● Source data
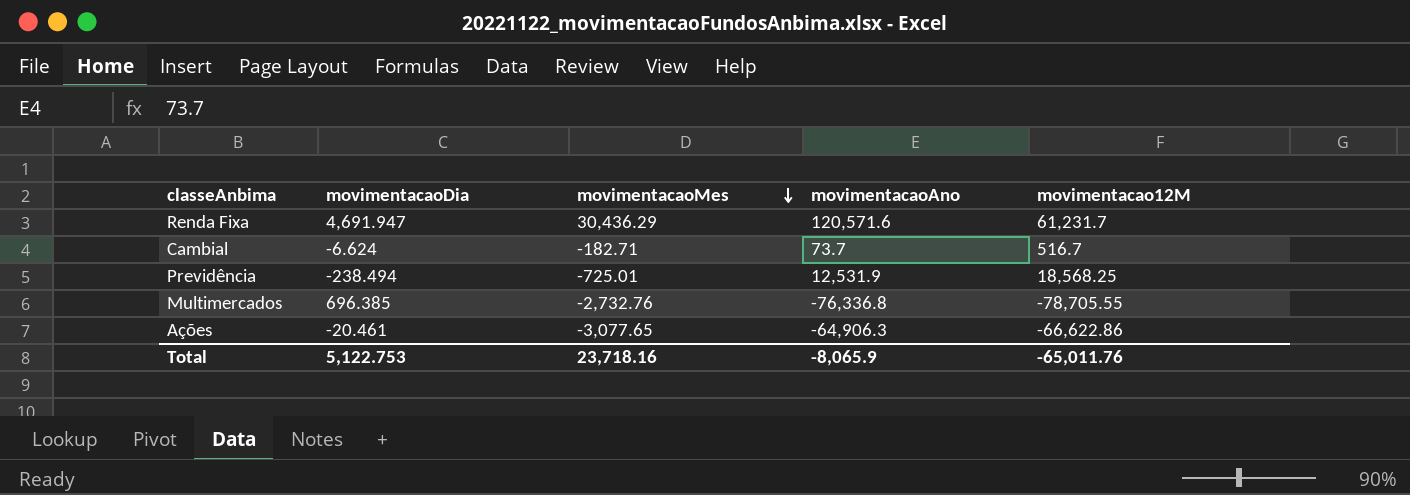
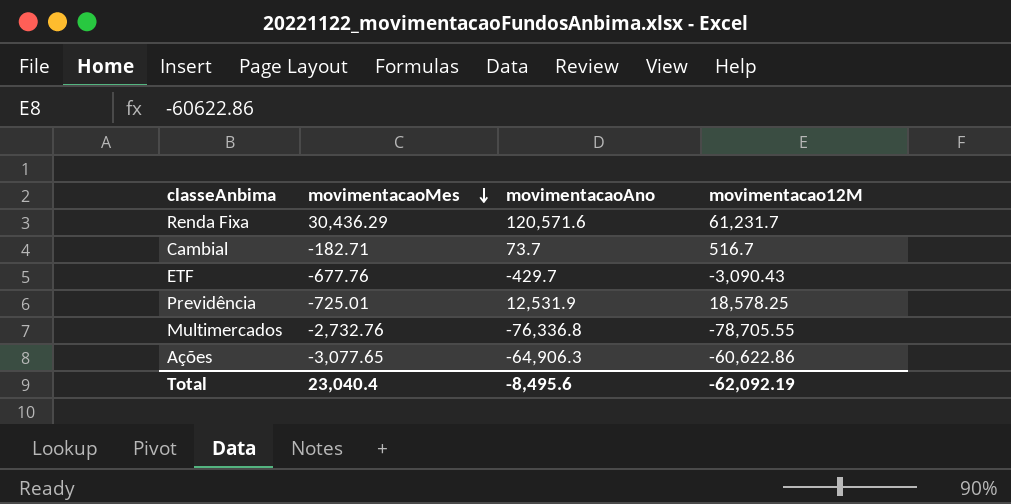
column movimentacaoDia | position: 2 -> none
row ETF: none -> -677.76 | -429.7 | -3,090.43
Previdência | movimentacao12M: 18,568.25 -> 18,578.25
Ações | movimentacao12M: -66,622.86 -> -60,622.86
Total | movimentacaoMes: 23,718.16 -> 23,040.4
Total | movimentacaoAno: -8,065.9 -> -8,495.6
Total | movimentacao12M: -65,011.76 -> -62,092.19

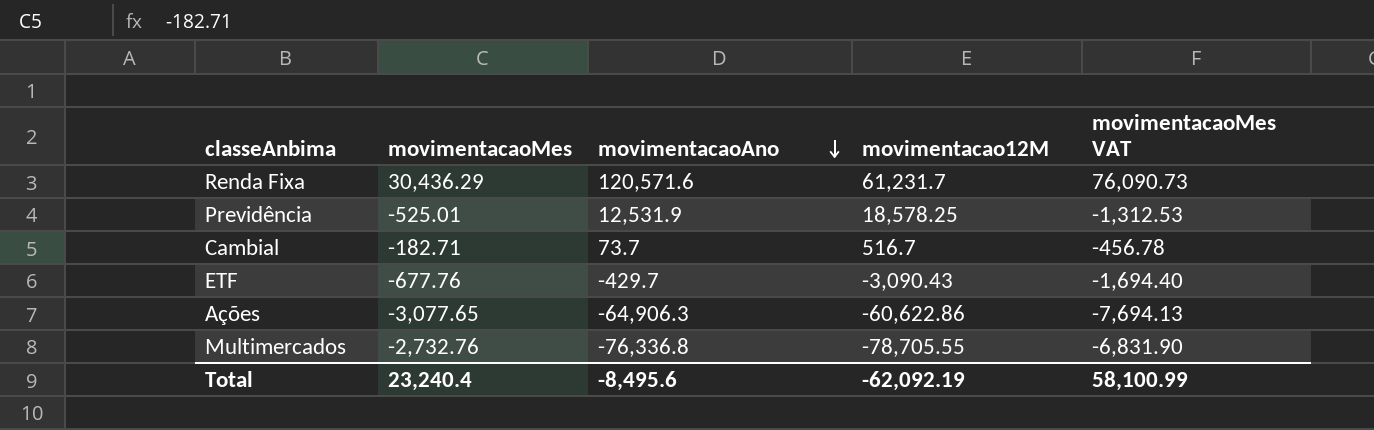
row order: movimentacaoMes descending -> movimentacaoAno descending
column movimentacaoMes VAT | formula: none -> [movimentacaoMes] * 2.5
Previdência | movimentacaoMes: -725.01 -> -525.01
Total | movimentacaoMes: 23,040.4 -> 23,240.4

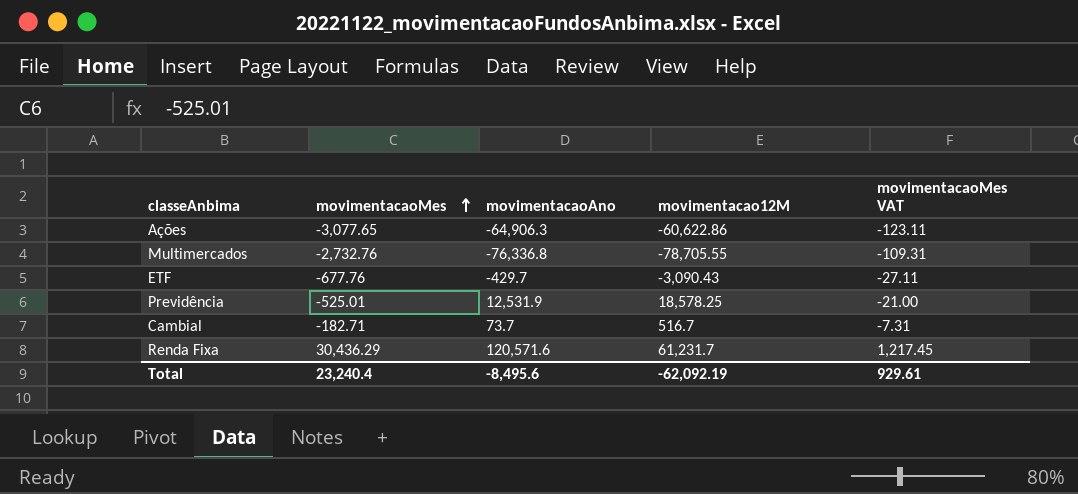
row order: movimentacaoAno descending -> movimentacaoMes ascending
column movimentacaoMes VAT | formula: [movimentacaoMes] * 2.5 -> [movimentacaoMes] * 0.04
Total | movimentacaoMes VAT: 58,100.99 -> 929.61

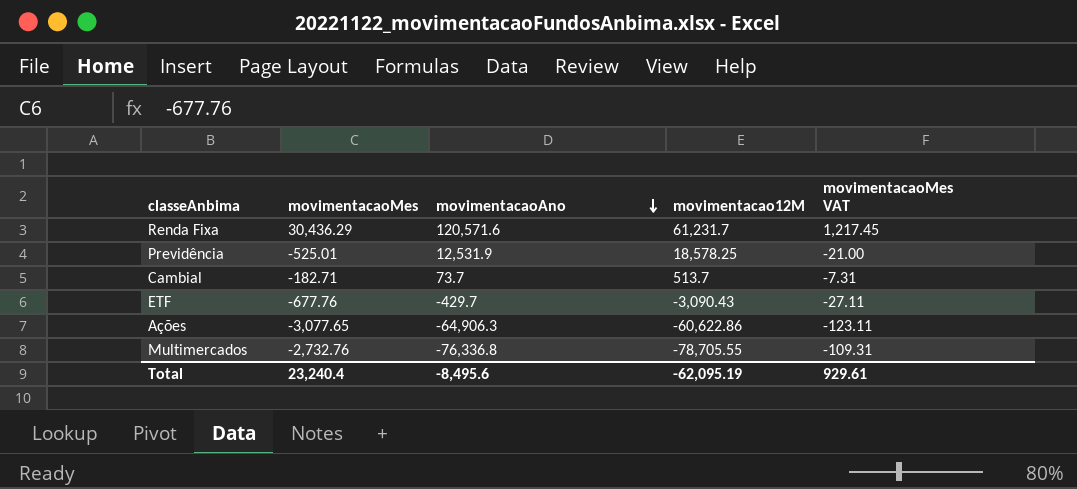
row order: movimentacaoMes ascending -> movimentacaoAno descending
Cambial | movimentacao12M: 516.7 -> 513.7
Total | movimentacao12M: -62,092.19 -> -62,095.19

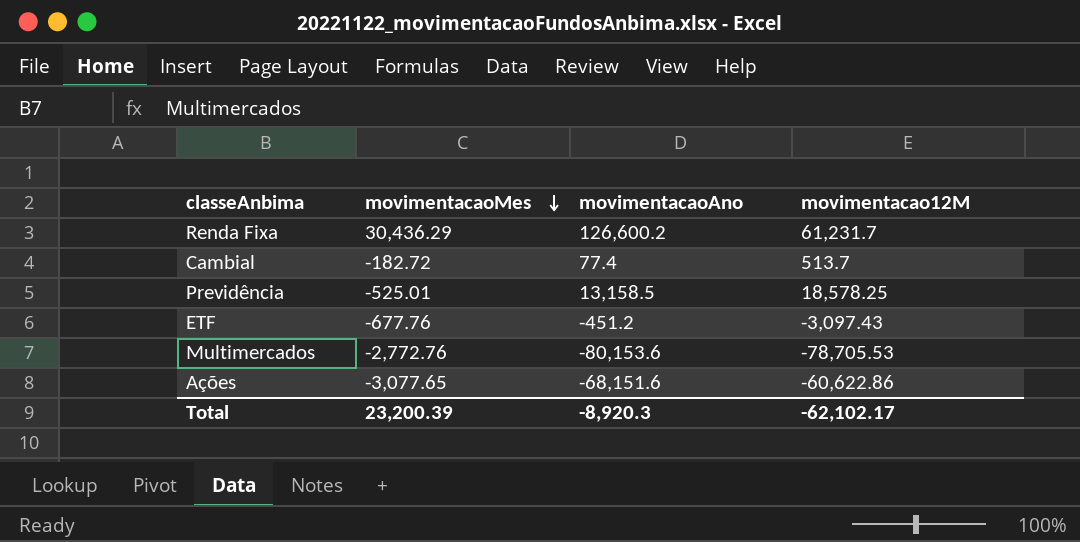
row order: movimentacaoAno descending -> movimentacaoMes descending
column movimentacaoMes VAT | formula: [movimentacaoMes] * 0.04 -> none
Renda Fixa | movimentacaoAno: 120,571.6 -> 126,600.2
Cambial | movimentacaoMes: -182.71 -> -182.72
Cambial | movimentacaoAno: 73.7 -> 77.4
Previdência | movimentacaoAno: 12,531.9 -> 13,158.5
ETF | movimentacaoAno: -429.7 -> -451.2
ETF | movimentacao12M: -3,090.43 -> -3,097.43
Multimercados | movimentacaoMes: -2,732.76 -> -2,772.76
Multimercados | movimentacaoAno: -76,336.8 -> -80,153.6
Multimercados | movimentacao12M: -78,705.55 -> -78,705.53
Ações | movimentacaoAno: -64,906.3 -> -68,151.6
Total | movimentacaoMes: 23,240.4 -> 23,200.39
Total | movimentacaoAno: -8,495.6 -> -8,920.3
Total | movimentacao12M: -62,095.19 -> -62,102.17

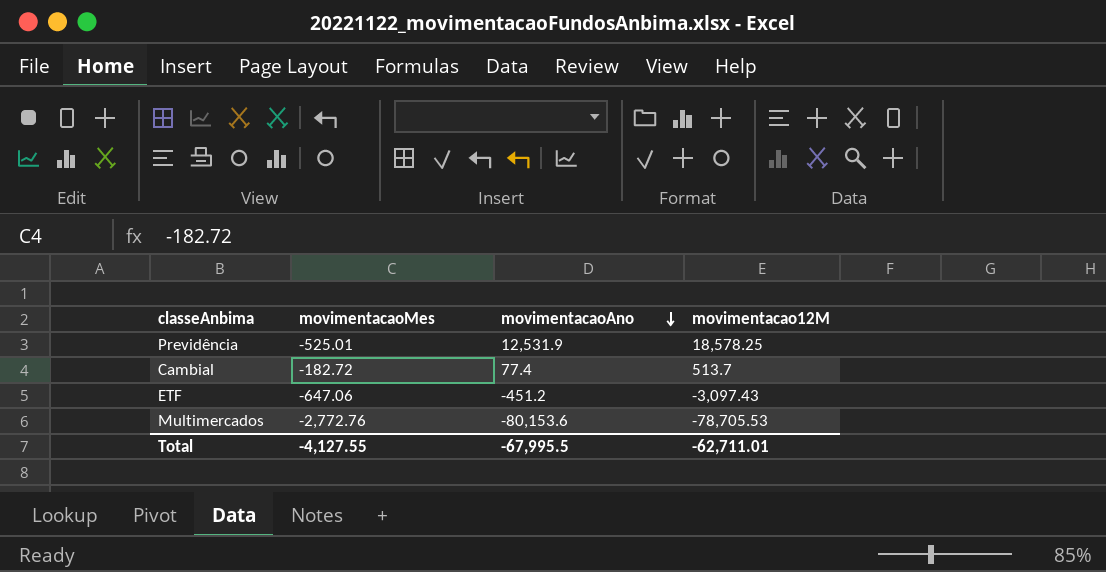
row order: movimentacaoMes descending -> movimentacaoAno descending
row Renda Fixa: 30,436.29 | 126,600.2 | 61,231.7 -> none
row Ações: -3,077.65 | -68,151.6 | -60,622.86 -> none
Previdência | movimentacaoAno: 13,158.5 -> 12,531.9
ETF | movimentacaoMes: -677.76 -> -647.06
Total | movimentacaoMes: 23,200.39 -> -4,127.55
Total | movimentacaoAno: -8,920.3 -> -67,995.5
Total | movimentacao12M: -62,102.17 -> -62,711.01

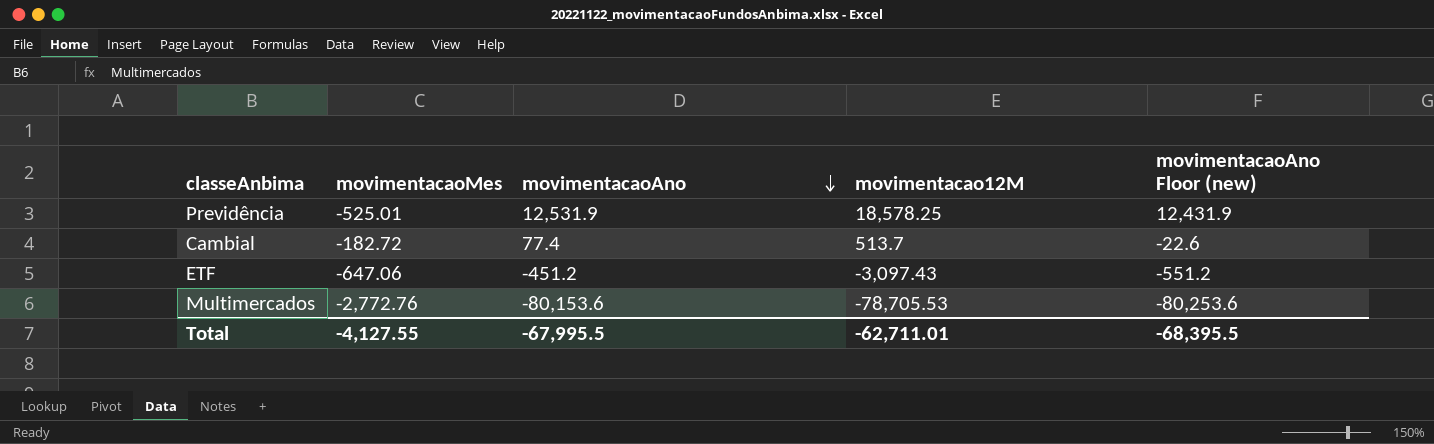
column movimentacaoAno Floor (new) | formula: none -> [movimentacaoAno] - 100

● What you have to do
Please reproduce the whole listing exactly; the pictures stay out.

● Solution for this exercise
column movimentacaoDia | position: 2 -> none
row ETF: none -> -677.76 | -429.7 | -3,090.43
Previdência | movimentacao12M: 18,568.25 -> 18,578.25
Ações | movimentacao12M: -66,622.86 -> -60,622.86
Total | movimentacaoMes: 23,718.16 -> 23,040.4
Total | movimentacaoAno: -8,065.9 -> -8,495.6
Total | movimentacao12M: -65,011.76 -> -62,092.19

row order: movimentacaoMes descending -> movimentacaoAno descending
column movimentacaoMes VAT | formula: none -> [movimentacaoMes] * 2.5
Previdência | movimentacaoMes: -725.01 -> -525.01
Total | movimentacaoMes: 23,040.4 -> 23,240.4

row order: movimentacaoAno descending -> movimentacaoMes ascending
column movimentacaoMes VAT | formula: [movimentacaoMes] * 2.5 -> [movimentacaoMes] * 0.04
Total | movimentacaoMes VAT: 58,100.99 -> 929.61

row order: movimentacaoMes ascending -> movimentacaoAno descending
Cambial | movimentacao12M: 516.7 -> 513.7
Total | movimentacao12M: -62,092.19 -> -62,095.19

row order: movimentacaoAno descending -> movimentacaoMes descending
column movimentacaoMes VAT | formula: [movimentacaoMes] * 0.04 -> none
Renda Fixa | movimentacaoAno: 120,571.6 -> 126,600.2
Cambial | movimentacaoMes: -182.71 -> -182.72
Cambial | movimentacaoAno: 73.7 -> 77.4
Previdência | movimentacaoAno: 12,531.9 -> 13,158.5
ETF | movimentacaoAno: -429.7 -> -451.2
ETF | movimentacao12M: -3,090.43 -> -3,097.43
Multimercados | movimentacaoMes: -2,732.76 -> -2,772.76
Multimercados | movimentacaoAno: -76,336.8 -> -80,153.6
Multimercados | movimentacao12M: -78,705.55 -> -78,705.53
Ações | movimentacaoAno: -64,906.3 -> -68,151.6
Total | movimentacaoMes: 23,240.4 -> 23,200.39
Total | movimentacaoAno: -8,495.6 -> -8,920.3
Total | movimentacao12M: -62,095.19 -> -62,102.17

row order: movimentacaoMes descending -> movimentacaoAno descending
row Renda Fixa: 30,436.29 | 126,600.2 | 61,231.7 -> none
row Ações: -3,077.65 | -68,151.6 | -60,622.86 -> none
Previdência | movimentacaoAno: 13,158.5 -> 12,531.9
ETF | movimentacaoMes: -677.76 -> -647.06
Total | movimentacaoMes: 23,200.39 -> -4,127.55
Total | movimentacaoAno: -8,920.3 -> -67,995.5
Total | movimentacao12M: -62,102.17 -> -62,711.01

column movimentacaoAno Floor (new) | formula: none -> [movimentacaoAno] - 100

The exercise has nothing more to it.